Your task
Which lines of the entries hold the string "forlænger"? Copy each one.

Task data
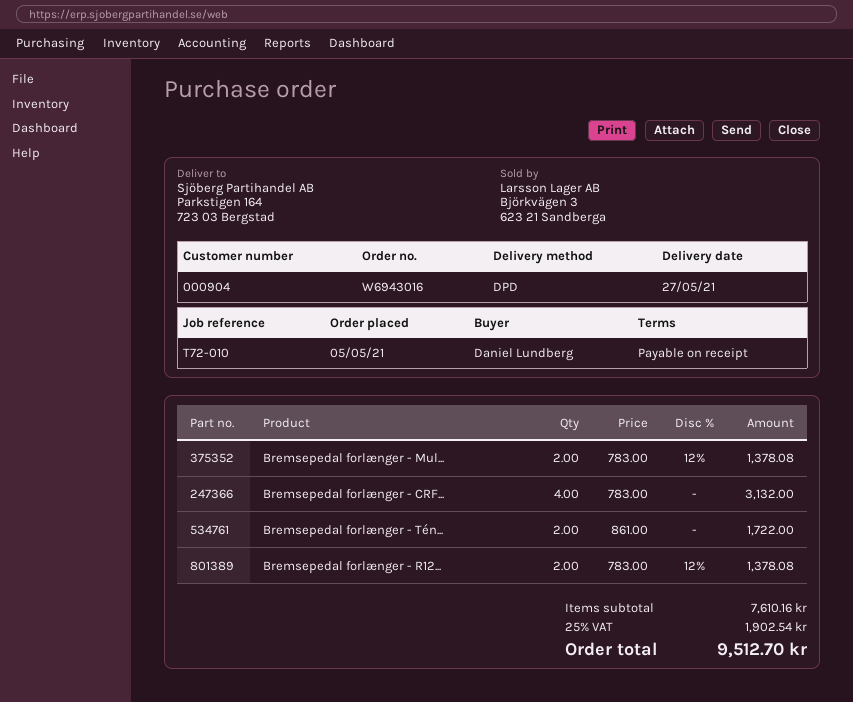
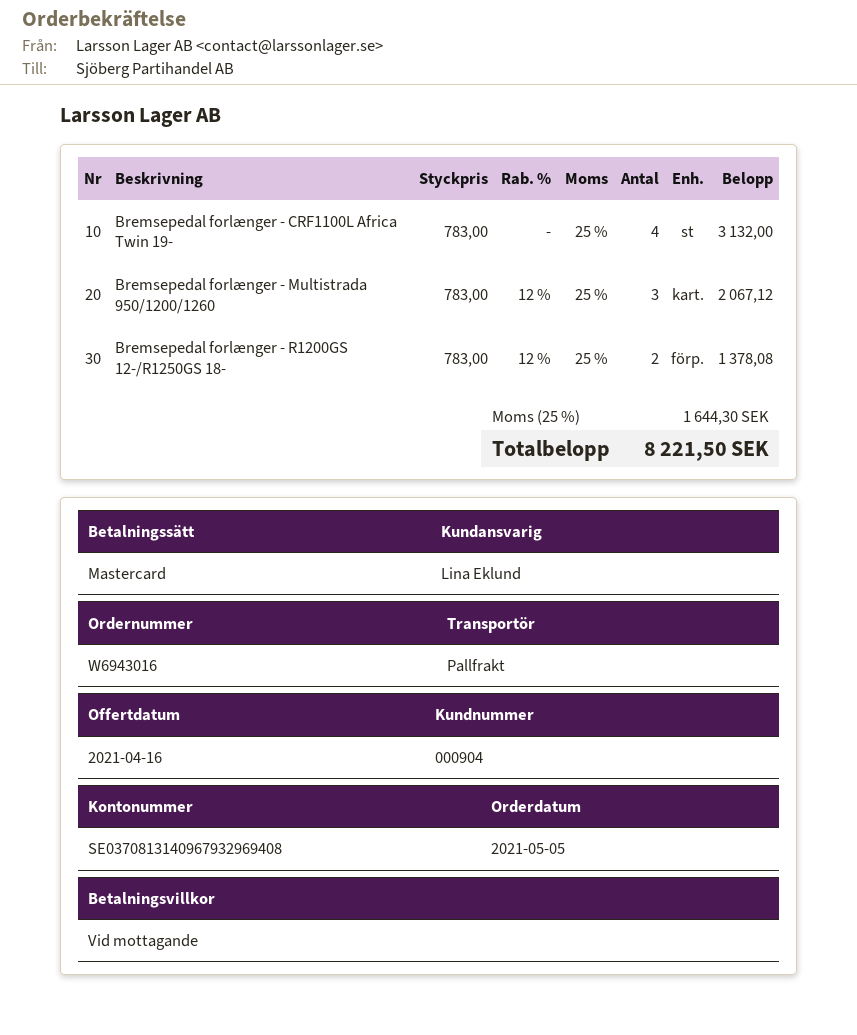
shipping method: DPD -> pallet freight
Bremsepedal forlænger - Mul...: 2 x 783.00 - 12% = 1378.08 -> 3 x 783.00 - 12% = 2067.12
Bremsepedal forlænger - Tén...: 2 x 861.00 = 1722.00 -> none
tax: 25% = 1902.54 -> 25% = 1644.30
total: 9512.70 -> 8221.50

Answer for the task
Bremsepedal forlænger - Mul...: 2 x 783.00 - 12% = 1378.08 -> 3 x 783.00 - 12% = 2067.12
Bremsepedal forlænger - Tén...: 2 x 861.00 = 1722.00 -> none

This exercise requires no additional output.